Task description. For each line in the data below that holds "span", return a copy.

(Web page edit records)
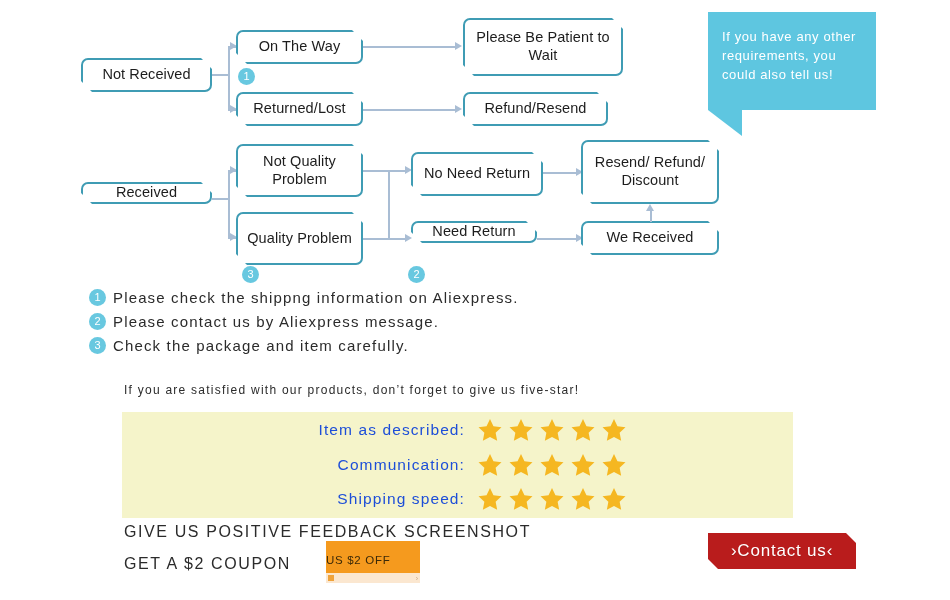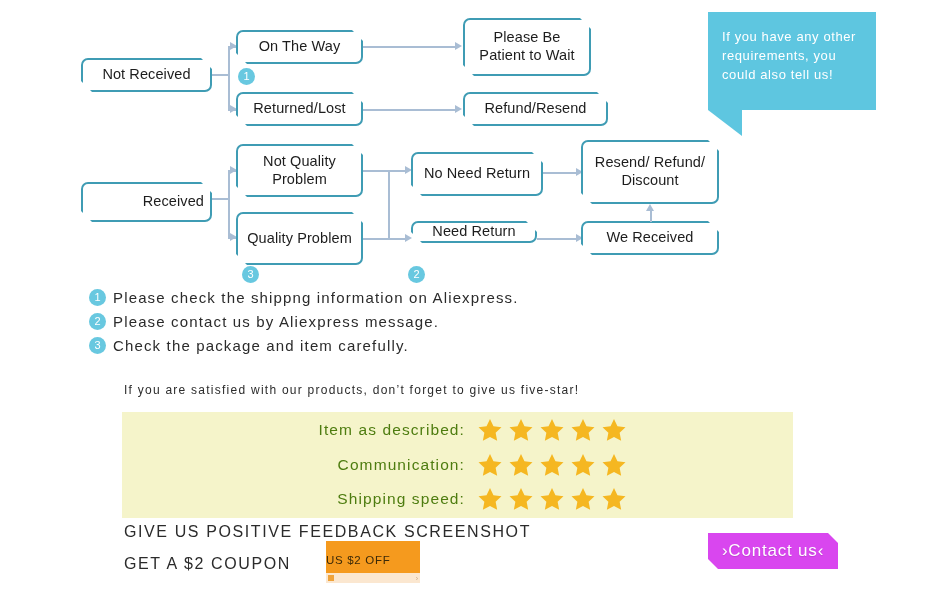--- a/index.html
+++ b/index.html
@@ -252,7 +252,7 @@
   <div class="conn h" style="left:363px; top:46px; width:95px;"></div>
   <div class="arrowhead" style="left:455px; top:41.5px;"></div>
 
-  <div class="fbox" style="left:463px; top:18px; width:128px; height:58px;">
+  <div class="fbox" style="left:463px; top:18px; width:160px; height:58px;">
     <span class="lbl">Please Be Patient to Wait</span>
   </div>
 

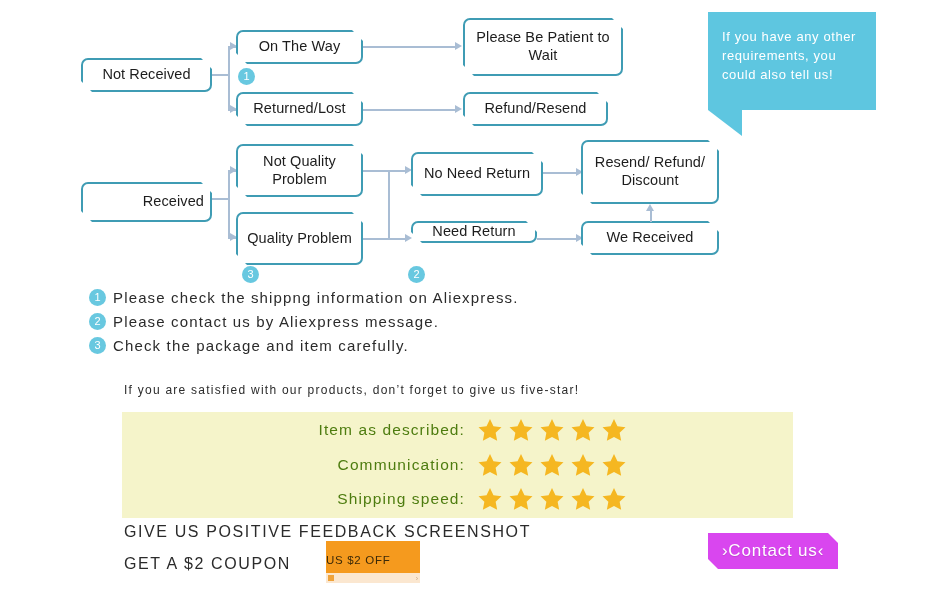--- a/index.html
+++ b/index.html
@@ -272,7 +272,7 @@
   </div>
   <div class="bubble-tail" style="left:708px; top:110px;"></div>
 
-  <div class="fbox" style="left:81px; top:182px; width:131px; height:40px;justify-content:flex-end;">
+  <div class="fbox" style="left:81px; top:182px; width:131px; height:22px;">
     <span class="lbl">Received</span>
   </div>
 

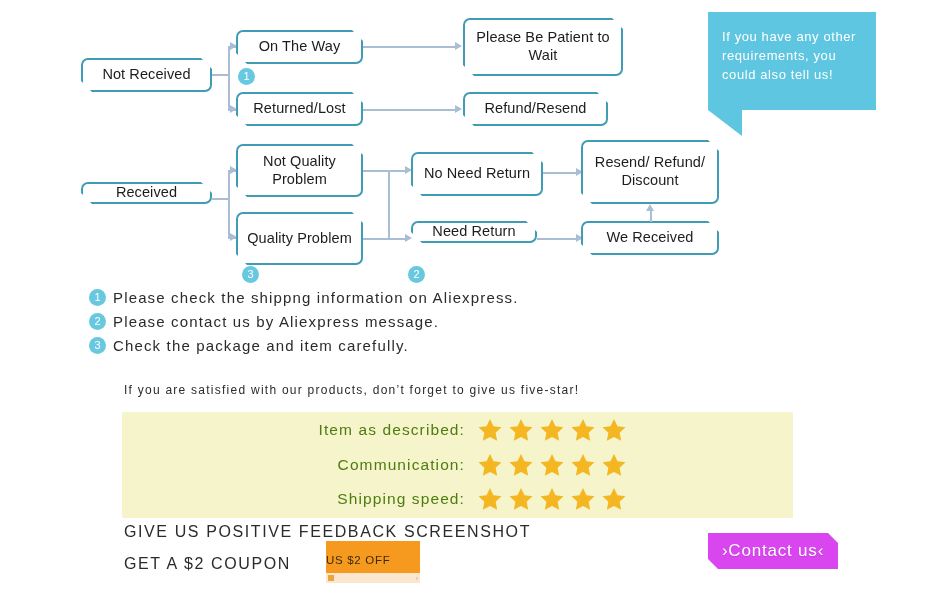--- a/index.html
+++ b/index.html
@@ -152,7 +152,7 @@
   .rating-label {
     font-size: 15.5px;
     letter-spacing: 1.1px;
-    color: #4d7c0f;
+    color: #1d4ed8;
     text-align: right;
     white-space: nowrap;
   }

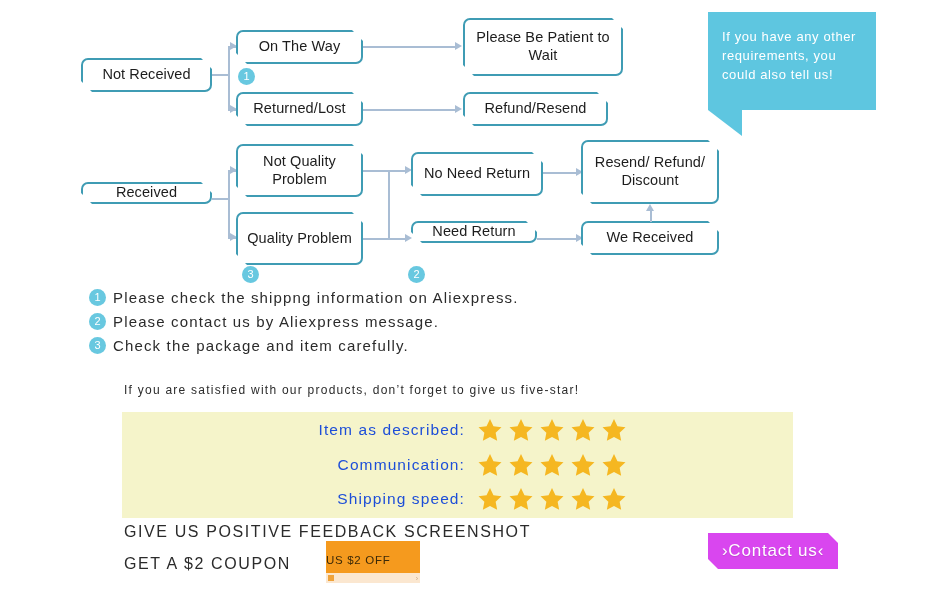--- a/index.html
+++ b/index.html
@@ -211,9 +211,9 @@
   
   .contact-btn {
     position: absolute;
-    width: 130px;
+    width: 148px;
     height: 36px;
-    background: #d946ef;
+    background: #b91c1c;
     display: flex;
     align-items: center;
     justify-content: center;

==

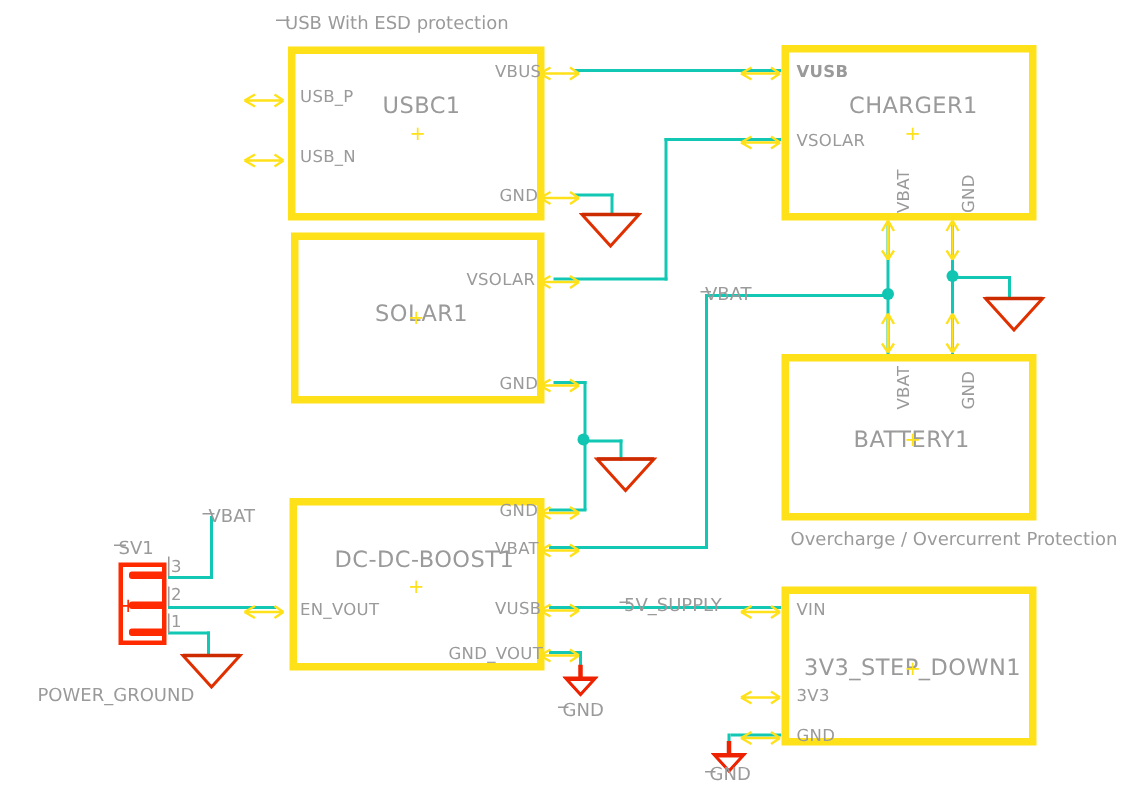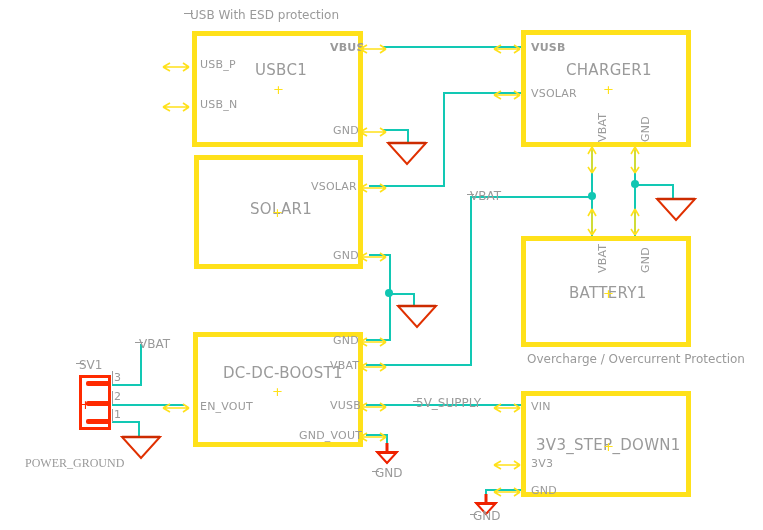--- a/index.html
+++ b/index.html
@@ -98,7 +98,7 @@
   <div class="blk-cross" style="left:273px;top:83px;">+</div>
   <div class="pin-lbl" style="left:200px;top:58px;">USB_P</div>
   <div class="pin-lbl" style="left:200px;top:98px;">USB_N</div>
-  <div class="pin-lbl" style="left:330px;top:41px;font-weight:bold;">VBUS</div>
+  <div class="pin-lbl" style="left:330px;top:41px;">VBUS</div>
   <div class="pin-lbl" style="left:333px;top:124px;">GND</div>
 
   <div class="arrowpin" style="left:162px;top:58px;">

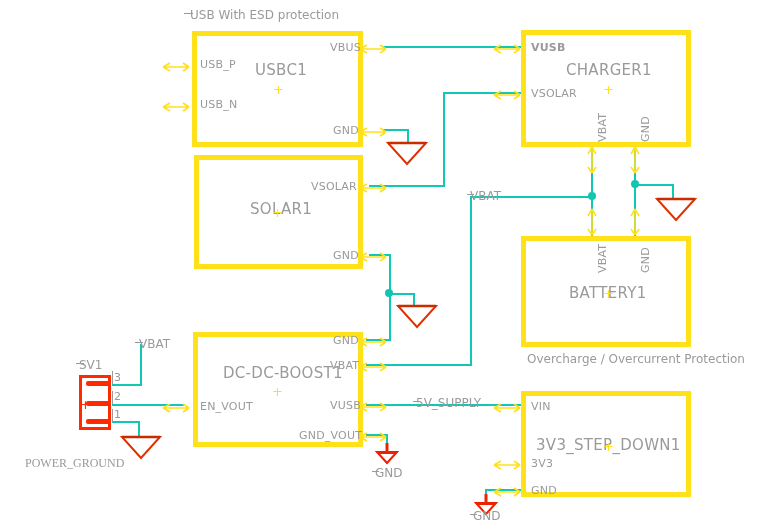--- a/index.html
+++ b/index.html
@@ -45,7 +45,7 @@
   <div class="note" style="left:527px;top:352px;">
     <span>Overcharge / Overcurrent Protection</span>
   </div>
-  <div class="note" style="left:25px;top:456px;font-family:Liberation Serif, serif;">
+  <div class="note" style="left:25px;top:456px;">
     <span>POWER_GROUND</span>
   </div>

Result of this exercise.
     <span class="lbl">Please Be Patient to Wait</span>
     <span class="lbl">Received</span>
     <span>Overcharge / Overcurrent Protection</span>
     <span>POWER_GROUND</span>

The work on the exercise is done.